Cribl Lake accesses Amazon S3 buckets using STS Assume Role. If you follow the procedure in Configure a Storage Location, the provided CloudFormation template will create the required resources and permissions for you.

IAM Role Permissions

Read the remainder of this section only if you choose to configure access control on an S3 bucket yourself (see Setting Up a Dedicated Bucket Outside Cribl Lake. These instructions assume that you are permitted to view and manage access details on both AWS and your Cribl Organization.

Your IAM role must provide the permissions listed in the following example. Replace the <bucketName> placeholder with your own bucket’s name:

{
    "Version": "2012-10-17",
    "Statement": [
        {
            "Sid": "BucketAdminPermissions",
            "Condition": {
                "StringEquals": {
                    "aws:PrincipalTag/Actor": "admin"
                }
            },
            "Action": [
                "s3:PutLifecycleConfiguration",
                "s3:GetLifecycleConfiguration",
                "s3:PutInventoryConfiguration",
                "s3:GetInventoryConfiguration",
                "s3:PutBucketNotification",
                "s3:GetBucketNotification",
                "s3:GetEncryptionConfiguration",
                "s3:GetBucketTagging"
            ],
            "Resource": "arn:aws:s3:::<bucketName>",
            "Effect": "Allow"
        },
        {
            "Sid": "BucketObjectLevelReadWritePermissions",
            "Action": [
                "s3:GetObject",
                "s3:PutObject",
                "s3:GetObjectTagging",
                "s3:PutObjectTagging",
                "s3:AbortMultipartUpload"
            ],
            "Resource": "arn:aws:s3:::<bucketName>/*",
            "Effect": "Allow"
        },
        {
            "Sid": "BucketLevelReadPermissions",
            "Action": [
                "s3:ListBucket",
                "s3:GetBucketLocation",
                "s3:ListBucketMultipartUploads"
            ],
            "Resource": "arn:aws:s3:::<bucketName>",
            "Effect": "Allow"
        }
    ]
}

Also, for Cribl resources to be able to assume your IAM role, the IAM role must provide sts:AssumeRole and sts:TagSession permissions to these Cribl roles:

  • role/saas/cribl-lake-admin-<workspaceId> (manages your bucket properties, like lifecycle and inventory).

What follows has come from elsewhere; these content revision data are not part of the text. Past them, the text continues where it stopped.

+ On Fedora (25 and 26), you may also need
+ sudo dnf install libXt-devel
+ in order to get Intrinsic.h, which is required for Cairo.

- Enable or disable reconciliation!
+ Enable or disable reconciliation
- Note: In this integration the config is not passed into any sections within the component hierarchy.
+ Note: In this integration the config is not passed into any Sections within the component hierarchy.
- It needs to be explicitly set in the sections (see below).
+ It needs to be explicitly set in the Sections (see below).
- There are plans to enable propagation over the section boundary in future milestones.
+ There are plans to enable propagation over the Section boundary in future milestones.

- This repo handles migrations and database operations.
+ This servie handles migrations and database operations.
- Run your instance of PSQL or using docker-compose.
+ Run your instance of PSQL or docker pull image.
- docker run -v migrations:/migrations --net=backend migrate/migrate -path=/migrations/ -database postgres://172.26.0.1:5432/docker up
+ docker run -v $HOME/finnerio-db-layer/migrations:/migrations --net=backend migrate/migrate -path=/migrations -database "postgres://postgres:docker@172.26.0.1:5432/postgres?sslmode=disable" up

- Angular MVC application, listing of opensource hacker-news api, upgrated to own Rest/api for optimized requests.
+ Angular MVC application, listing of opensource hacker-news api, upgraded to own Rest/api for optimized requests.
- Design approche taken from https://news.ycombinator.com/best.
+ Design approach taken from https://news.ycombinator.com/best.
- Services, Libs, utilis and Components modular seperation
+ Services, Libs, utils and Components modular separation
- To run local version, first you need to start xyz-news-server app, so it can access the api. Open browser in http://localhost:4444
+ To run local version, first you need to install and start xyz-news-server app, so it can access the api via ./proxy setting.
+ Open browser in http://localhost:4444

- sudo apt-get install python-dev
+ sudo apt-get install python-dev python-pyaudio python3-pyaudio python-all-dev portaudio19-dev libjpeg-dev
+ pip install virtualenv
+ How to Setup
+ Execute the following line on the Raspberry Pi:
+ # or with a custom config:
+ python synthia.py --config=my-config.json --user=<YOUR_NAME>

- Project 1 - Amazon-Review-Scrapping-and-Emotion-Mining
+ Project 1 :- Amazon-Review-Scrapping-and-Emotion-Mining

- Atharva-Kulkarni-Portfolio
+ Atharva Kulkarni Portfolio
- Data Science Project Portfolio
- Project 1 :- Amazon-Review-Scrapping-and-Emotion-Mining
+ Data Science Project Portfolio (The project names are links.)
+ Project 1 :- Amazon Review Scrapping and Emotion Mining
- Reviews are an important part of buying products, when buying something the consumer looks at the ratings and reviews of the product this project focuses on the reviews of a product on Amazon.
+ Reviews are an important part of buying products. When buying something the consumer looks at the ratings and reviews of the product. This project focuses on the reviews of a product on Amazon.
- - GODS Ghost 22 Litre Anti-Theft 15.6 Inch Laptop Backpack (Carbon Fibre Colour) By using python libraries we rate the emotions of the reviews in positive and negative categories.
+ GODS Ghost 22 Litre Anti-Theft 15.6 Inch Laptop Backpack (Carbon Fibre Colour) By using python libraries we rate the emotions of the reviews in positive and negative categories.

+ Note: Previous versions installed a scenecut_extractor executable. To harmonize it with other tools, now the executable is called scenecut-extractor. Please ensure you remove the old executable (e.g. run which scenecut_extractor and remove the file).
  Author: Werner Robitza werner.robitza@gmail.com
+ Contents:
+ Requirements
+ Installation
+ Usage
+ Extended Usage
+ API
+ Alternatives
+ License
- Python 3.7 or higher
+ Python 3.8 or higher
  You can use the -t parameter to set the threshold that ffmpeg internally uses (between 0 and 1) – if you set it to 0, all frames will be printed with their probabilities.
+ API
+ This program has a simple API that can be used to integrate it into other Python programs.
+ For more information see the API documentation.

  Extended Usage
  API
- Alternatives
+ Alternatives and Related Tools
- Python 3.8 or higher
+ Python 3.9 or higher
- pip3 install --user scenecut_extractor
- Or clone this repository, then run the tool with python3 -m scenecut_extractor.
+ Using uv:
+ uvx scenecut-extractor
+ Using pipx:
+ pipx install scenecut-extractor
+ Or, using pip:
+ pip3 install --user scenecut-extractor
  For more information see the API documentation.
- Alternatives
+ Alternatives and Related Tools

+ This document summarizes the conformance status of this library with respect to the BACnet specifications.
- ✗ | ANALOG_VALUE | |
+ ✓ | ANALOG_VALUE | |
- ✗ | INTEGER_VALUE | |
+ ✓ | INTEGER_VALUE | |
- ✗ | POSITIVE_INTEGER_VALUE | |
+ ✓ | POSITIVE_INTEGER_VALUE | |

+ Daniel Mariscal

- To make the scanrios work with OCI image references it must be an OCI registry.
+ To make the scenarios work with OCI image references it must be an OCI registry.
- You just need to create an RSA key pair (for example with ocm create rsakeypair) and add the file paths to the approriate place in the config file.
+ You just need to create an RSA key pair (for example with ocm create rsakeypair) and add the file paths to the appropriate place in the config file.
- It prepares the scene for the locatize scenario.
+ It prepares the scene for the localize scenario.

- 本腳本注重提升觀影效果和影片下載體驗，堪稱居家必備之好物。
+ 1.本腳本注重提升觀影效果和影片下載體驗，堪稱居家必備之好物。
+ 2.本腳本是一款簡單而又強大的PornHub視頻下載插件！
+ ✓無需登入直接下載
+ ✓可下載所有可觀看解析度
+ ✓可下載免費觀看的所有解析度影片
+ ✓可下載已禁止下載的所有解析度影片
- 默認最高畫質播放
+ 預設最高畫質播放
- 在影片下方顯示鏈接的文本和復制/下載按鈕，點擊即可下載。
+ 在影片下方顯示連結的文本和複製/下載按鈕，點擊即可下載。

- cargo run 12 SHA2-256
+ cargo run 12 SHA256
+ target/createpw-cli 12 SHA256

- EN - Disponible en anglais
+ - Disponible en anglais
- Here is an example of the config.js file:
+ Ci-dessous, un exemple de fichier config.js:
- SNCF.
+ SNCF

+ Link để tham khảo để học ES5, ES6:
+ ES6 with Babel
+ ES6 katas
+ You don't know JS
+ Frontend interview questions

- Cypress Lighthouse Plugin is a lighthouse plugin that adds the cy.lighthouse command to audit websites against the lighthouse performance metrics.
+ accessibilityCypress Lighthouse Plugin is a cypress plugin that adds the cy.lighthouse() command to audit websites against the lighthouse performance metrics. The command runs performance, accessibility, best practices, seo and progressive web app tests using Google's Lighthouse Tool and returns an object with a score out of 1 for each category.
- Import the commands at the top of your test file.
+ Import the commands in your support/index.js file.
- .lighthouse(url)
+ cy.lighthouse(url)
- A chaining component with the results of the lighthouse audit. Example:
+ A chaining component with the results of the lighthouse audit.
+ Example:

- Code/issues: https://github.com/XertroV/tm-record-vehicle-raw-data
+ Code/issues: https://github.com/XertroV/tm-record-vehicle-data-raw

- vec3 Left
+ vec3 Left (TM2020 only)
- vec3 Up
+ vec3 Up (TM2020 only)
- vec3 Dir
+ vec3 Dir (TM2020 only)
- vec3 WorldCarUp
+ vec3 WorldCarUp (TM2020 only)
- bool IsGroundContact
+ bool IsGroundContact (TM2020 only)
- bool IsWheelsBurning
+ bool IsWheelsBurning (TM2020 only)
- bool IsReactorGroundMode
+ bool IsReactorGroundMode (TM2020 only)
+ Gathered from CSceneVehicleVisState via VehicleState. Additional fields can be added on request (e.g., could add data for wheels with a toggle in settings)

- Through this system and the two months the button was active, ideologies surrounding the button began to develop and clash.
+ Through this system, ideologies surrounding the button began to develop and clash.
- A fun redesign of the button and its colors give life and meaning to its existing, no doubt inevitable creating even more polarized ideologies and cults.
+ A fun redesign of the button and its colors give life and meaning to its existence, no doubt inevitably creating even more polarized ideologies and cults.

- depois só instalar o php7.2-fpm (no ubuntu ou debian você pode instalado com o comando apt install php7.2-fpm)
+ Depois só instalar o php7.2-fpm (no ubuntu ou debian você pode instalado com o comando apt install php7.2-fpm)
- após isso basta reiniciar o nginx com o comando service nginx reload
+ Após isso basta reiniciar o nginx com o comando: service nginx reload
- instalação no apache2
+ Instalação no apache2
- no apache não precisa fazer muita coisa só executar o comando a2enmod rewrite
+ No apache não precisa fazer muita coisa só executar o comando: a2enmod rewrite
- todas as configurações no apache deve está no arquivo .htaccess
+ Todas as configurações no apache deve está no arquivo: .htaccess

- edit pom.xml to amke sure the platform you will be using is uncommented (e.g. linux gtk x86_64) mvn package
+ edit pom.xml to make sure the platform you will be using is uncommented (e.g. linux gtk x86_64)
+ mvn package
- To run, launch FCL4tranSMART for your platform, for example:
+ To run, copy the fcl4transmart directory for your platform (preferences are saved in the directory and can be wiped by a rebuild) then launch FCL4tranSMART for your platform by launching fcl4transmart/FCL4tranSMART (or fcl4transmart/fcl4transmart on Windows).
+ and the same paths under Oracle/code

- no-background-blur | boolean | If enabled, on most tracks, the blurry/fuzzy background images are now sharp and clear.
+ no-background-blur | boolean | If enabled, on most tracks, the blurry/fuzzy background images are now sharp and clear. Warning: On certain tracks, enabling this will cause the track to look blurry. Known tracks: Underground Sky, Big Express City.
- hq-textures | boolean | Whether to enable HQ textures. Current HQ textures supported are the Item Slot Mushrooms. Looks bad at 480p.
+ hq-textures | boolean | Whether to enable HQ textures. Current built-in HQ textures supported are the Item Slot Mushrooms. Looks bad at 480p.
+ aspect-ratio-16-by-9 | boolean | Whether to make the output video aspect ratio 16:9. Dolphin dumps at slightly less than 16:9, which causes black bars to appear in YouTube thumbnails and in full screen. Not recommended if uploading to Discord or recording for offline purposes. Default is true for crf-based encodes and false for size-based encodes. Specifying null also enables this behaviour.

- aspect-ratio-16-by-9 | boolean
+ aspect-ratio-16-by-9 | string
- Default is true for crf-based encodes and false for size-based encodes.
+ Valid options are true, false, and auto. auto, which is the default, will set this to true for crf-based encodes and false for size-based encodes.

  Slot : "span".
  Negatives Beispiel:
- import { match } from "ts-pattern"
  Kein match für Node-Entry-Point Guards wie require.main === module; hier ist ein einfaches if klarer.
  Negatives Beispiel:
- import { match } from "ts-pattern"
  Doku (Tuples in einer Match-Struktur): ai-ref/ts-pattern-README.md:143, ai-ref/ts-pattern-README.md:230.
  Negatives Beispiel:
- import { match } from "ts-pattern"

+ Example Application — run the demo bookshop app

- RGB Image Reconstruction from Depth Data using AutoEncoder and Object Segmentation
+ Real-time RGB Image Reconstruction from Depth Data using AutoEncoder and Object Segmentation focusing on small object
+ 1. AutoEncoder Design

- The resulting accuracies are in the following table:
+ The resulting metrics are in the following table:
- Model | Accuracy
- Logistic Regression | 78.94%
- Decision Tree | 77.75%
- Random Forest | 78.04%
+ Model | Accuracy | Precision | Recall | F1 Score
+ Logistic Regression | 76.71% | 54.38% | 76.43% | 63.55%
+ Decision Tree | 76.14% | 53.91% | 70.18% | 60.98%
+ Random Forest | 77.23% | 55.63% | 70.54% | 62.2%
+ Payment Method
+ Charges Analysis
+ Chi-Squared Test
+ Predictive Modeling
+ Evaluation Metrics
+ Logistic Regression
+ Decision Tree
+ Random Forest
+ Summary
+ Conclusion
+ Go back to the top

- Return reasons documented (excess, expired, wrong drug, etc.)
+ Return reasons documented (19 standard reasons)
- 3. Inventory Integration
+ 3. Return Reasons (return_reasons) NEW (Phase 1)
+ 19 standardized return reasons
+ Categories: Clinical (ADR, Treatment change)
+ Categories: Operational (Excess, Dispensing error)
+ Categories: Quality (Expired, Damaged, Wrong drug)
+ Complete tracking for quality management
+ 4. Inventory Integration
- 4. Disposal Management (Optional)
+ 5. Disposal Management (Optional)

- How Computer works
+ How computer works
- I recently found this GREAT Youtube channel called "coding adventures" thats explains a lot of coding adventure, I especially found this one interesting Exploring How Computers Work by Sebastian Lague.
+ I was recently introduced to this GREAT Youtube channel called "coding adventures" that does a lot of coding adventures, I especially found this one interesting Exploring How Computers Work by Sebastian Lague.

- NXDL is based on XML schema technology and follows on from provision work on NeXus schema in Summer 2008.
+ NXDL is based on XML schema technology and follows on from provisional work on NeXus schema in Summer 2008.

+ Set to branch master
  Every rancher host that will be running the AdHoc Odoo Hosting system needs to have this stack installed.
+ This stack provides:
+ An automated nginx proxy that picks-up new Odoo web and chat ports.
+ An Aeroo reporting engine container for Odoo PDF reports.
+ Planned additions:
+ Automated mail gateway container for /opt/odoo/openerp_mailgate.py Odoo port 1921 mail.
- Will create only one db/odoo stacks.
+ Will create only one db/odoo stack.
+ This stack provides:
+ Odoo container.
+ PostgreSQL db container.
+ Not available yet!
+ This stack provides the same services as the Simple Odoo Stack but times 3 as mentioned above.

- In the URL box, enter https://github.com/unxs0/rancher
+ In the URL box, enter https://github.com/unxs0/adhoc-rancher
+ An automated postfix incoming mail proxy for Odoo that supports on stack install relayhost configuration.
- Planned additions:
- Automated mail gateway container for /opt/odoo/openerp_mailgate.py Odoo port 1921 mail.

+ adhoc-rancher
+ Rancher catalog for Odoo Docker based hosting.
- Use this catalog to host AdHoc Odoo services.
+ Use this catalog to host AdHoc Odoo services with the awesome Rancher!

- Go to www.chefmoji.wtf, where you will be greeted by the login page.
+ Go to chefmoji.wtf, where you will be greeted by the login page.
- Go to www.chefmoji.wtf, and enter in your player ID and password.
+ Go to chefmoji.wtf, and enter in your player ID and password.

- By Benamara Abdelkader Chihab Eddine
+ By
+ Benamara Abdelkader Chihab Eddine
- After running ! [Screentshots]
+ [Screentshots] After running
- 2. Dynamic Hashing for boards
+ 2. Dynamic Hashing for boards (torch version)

  • role/<workspaceId>-* (Workers from all Cribl Stream Worker Groups need read/write access to your bucket).

  • role/search-exec-<workspaceId> (Cribl Search needs read/write access to be able to perform searches against your bucket).

IAM Role Trust Policy

If you choose to configure access control on an S3 bucket yourself, you must provide a trust policy comparable to the following example. (See also the Restrictive Trust Policy option in this topic.) Replace the <CRIBL_AWS_ACCOUNT>, <workspaceId>, and <externalId> placeholders as follows:

  1. In your Cribl.Cloud Organization, select Products from the top bar, then select Workspace from the sidebar.

  2. To insert the <CRIBL_AWS_ACCOUNT>, select Trust from the sidebar. Then, from the displayed Worker ARN field, copy the numeric value that follows the string arn:aws:iam::.

  3. To insert the <workspaceId>, select the Workspaces button on the top bar. In the resulting modal, copy the ID of the appropriate Workspace.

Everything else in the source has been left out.